=== Section Start ===

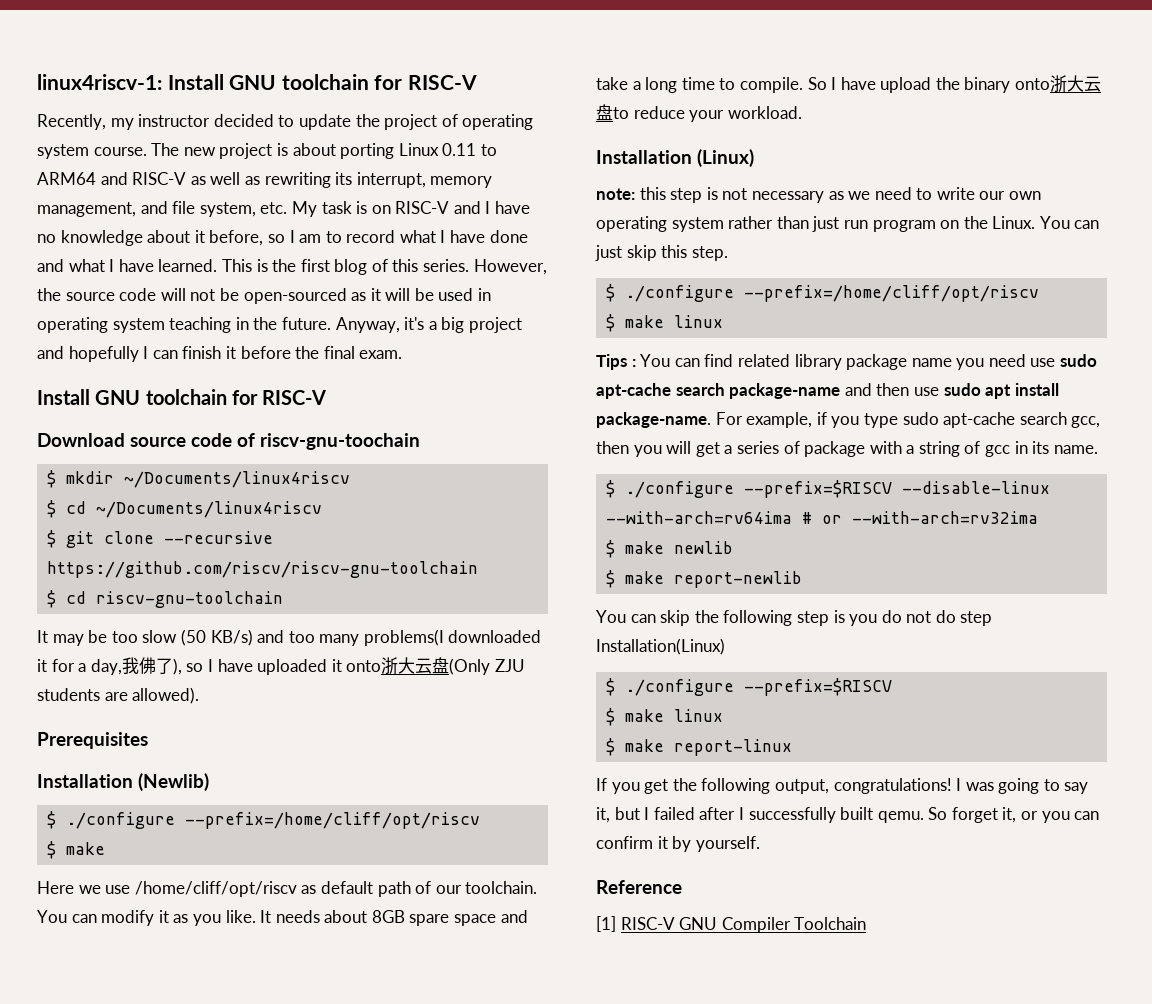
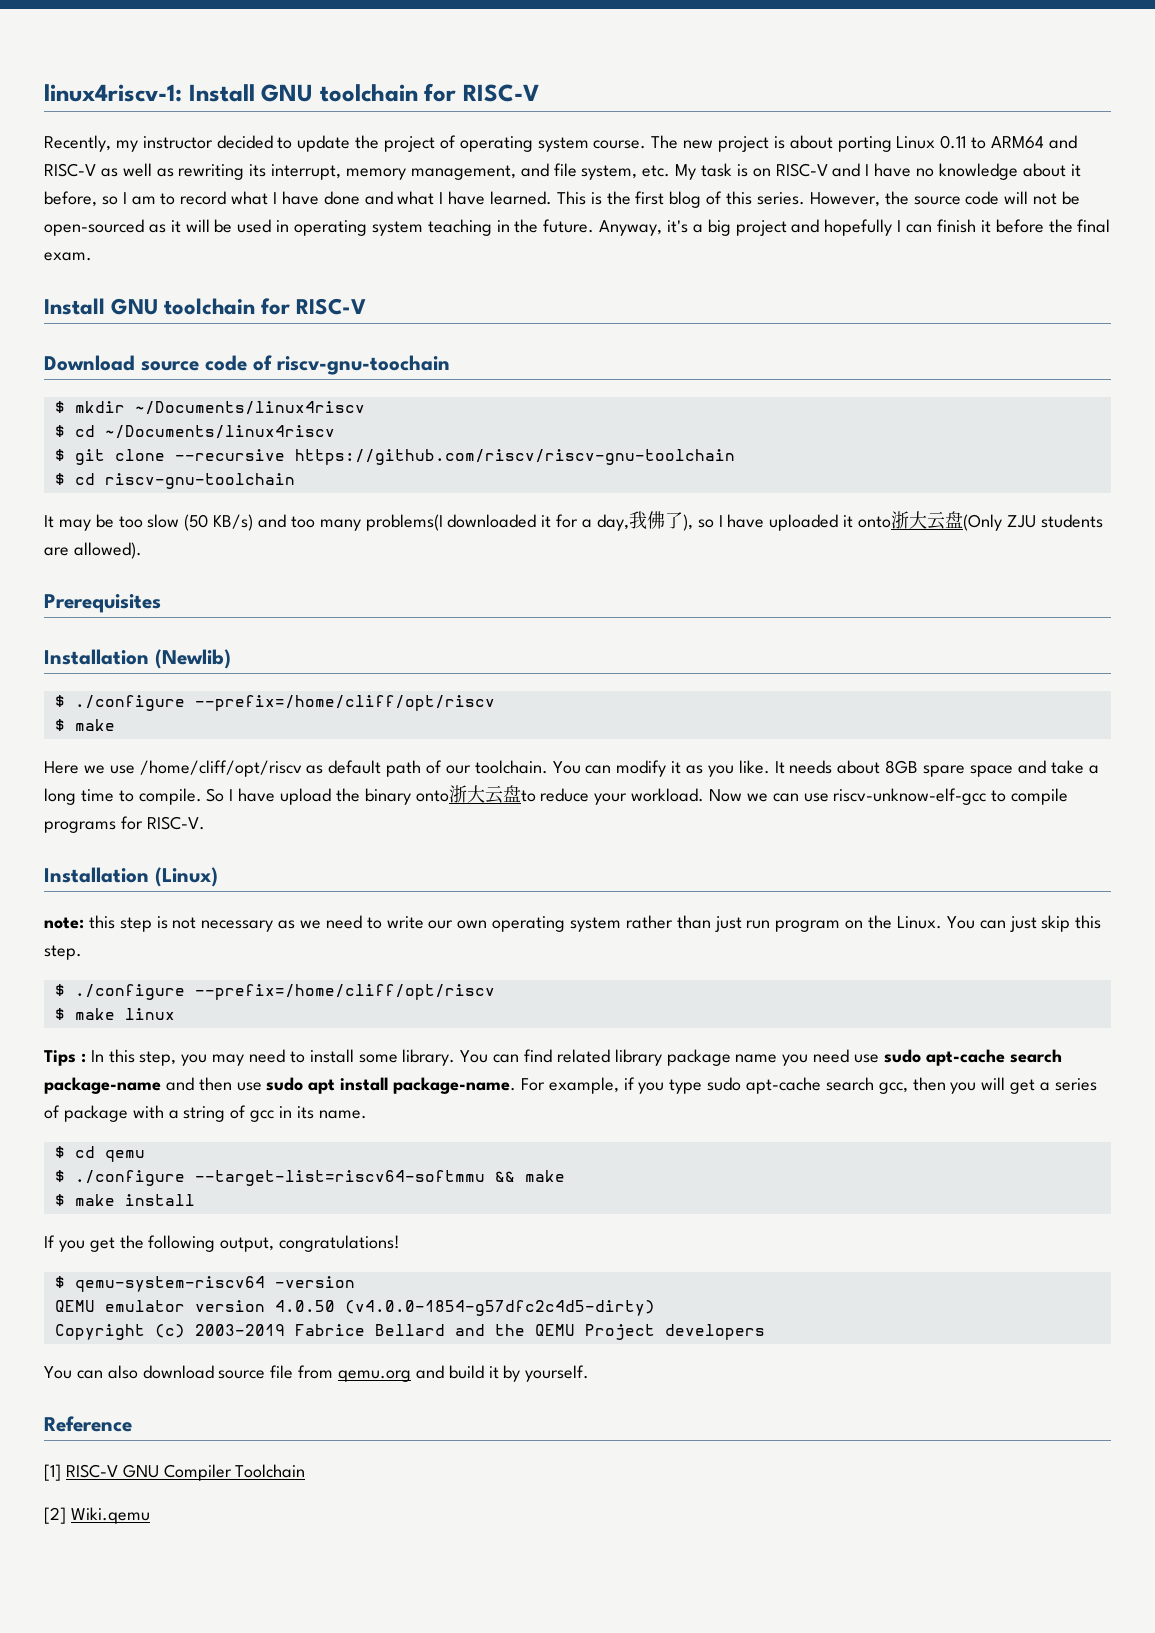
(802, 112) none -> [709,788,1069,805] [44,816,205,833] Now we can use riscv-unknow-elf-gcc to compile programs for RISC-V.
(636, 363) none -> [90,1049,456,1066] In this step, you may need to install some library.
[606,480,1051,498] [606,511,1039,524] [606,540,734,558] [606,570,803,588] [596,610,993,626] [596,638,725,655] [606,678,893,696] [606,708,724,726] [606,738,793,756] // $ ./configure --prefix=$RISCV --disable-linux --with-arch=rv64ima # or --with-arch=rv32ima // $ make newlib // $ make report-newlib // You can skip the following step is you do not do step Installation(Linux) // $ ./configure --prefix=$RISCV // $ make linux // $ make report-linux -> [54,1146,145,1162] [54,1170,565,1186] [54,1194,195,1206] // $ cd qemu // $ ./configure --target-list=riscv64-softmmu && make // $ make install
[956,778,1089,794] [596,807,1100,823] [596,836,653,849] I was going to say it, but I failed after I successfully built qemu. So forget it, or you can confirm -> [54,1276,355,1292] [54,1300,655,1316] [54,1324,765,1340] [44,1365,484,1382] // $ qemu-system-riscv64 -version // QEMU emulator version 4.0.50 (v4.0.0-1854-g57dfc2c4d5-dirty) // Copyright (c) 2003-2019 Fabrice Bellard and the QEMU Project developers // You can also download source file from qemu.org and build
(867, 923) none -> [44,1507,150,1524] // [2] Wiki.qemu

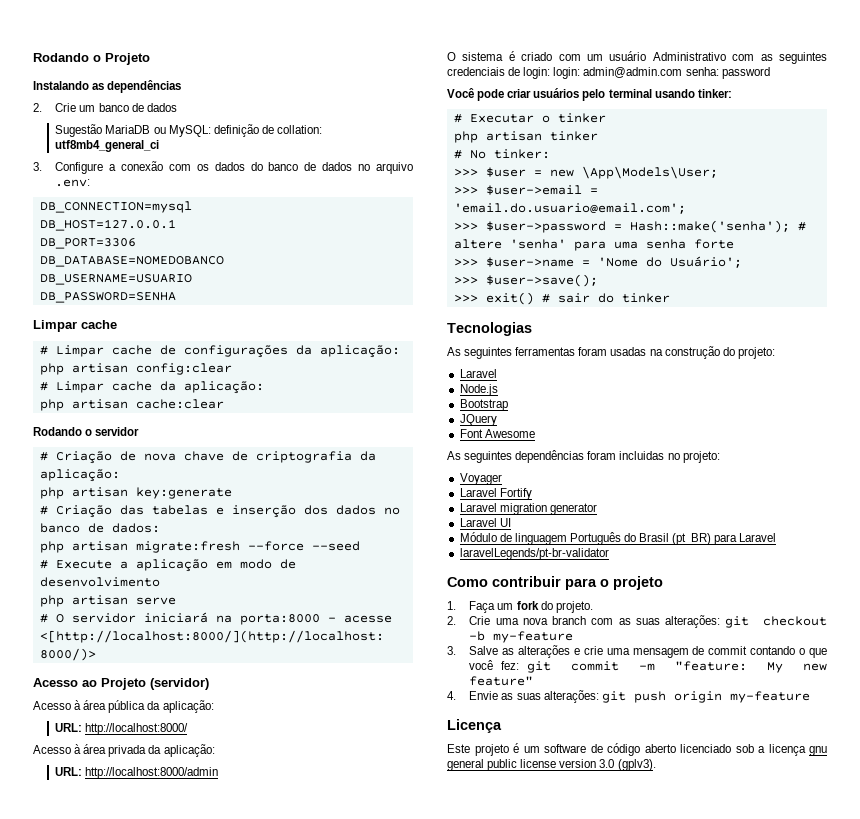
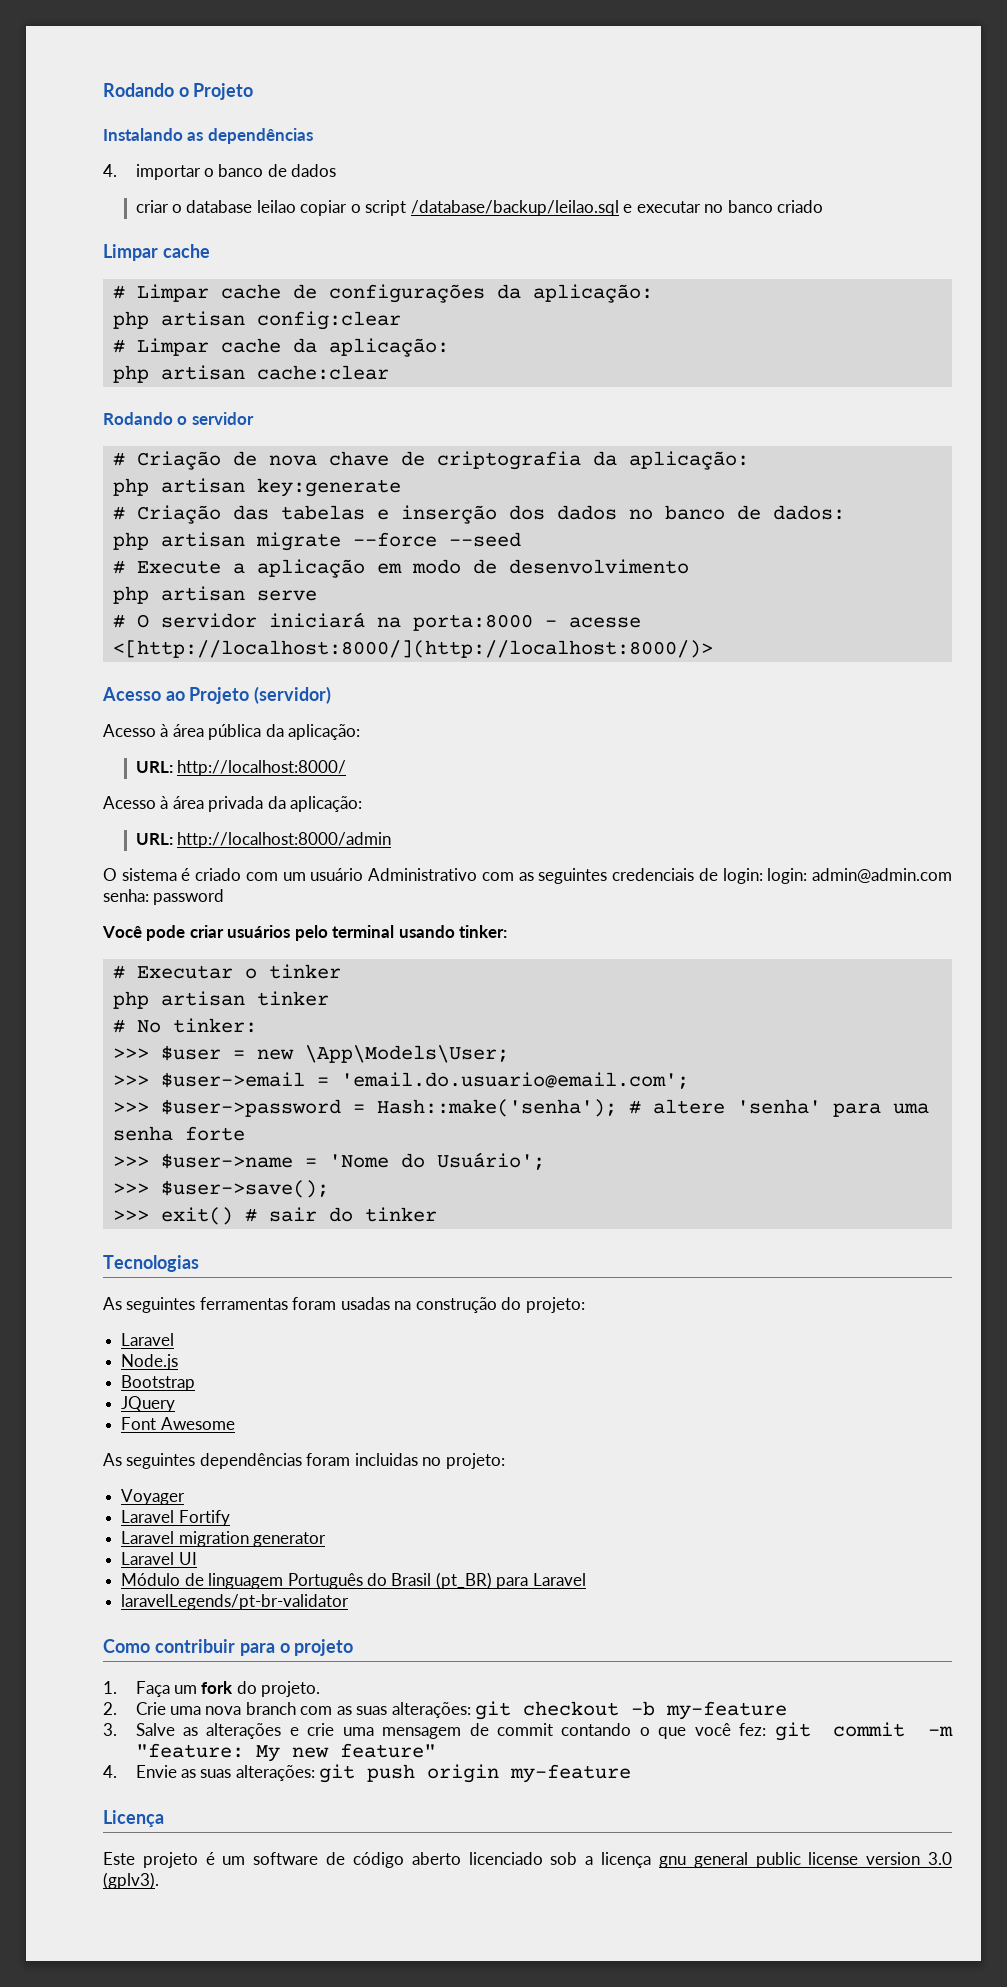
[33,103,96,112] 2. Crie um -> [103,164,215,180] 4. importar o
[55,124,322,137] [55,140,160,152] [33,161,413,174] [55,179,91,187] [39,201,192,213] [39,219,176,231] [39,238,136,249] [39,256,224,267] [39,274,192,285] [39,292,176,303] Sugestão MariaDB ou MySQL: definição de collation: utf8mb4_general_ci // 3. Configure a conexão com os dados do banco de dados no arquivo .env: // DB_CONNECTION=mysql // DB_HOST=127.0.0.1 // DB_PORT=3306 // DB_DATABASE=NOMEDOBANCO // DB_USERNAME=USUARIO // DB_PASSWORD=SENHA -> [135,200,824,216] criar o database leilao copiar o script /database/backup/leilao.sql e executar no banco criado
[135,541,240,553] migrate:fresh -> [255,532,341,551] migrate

=== Section End ===

Return the complete material exactly as given, excluding images.

(802, 112) none -> [709,788,1069,805] [44,816,205,833] Now we can use riscv-unknow-elf-gcc to compile programs for RISC-V.
(636, 363) none -> [90,1049,456,1066] In this step, you may need to install some library.
[606,480,1051,498] [606,511,1039,524] [606,540,734,558] [606,570,803,588] [596,610,993,626] [596,638,725,655] [606,678,893,696] [606,708,724,726] [606,738,793,756] // $ ./configure --prefix=$RISCV --disable-linux --with-arch=rv64ima # or --with-arch=rv32ima // $ make newlib // $ make report-newlib // You can skip the following step is you do not do step Installation(Linux) // $ ./configure --prefix=$RISCV // $ make linux // $ make report-linux -> [54,1146,145,1162] [54,1170,565,1186] [54,1194,195,1206] // $ cd qemu // $ ./configure --target-list=riscv64-softmmu && make // $ make install
[956,778,1089,794] [596,807,1100,823] [596,836,653,849] I was going to say it, but I failed after I successfully built qemu. So forget it, or you can confirm -> [54,1276,355,1292] [54,1300,655,1316] [54,1324,765,1340] [44,1365,484,1382] // $ qemu-system-riscv64 -version // QEMU emulator version 4.0.50 (v4.0.0-1854-g57dfc2c4d5-dirty) // Copyright (c) 2003-2019 Fabrice Bellard and the QEMU Project developers // You can also download source file from qemu.org and build
(867, 923) none -> [44,1507,150,1524] // [2] Wiki.qemu

[33,103,96,112] 2. Crie um -> [103,164,215,180] 4. importar o
[55,124,322,137] [55,140,160,152] [33,161,413,174] [55,179,91,187] [39,201,192,213] [39,219,176,231] [39,238,136,249] [39,256,224,267] [39,274,192,285] [39,292,176,303] Sugestão MariaDB ou MySQL: definição de collation: utf8mb4_general_ci // 3. Configure a conexão com os dados do banco de dados no arquivo .env: // DB_CONNECTION=mysql // DB_HOST=127.0.0.1 // DB_PORT=3306 // DB_DATABASE=NOMEDOBANCO // DB_USERNAME=USUARIO // DB_PASSWORD=SENHA -> [135,200,824,216] criar o database leilao copiar o script /database/backup/leilao.sql e executar no banco criado
[135,541,240,553] migrate:fresh -> [255,532,341,551] migrate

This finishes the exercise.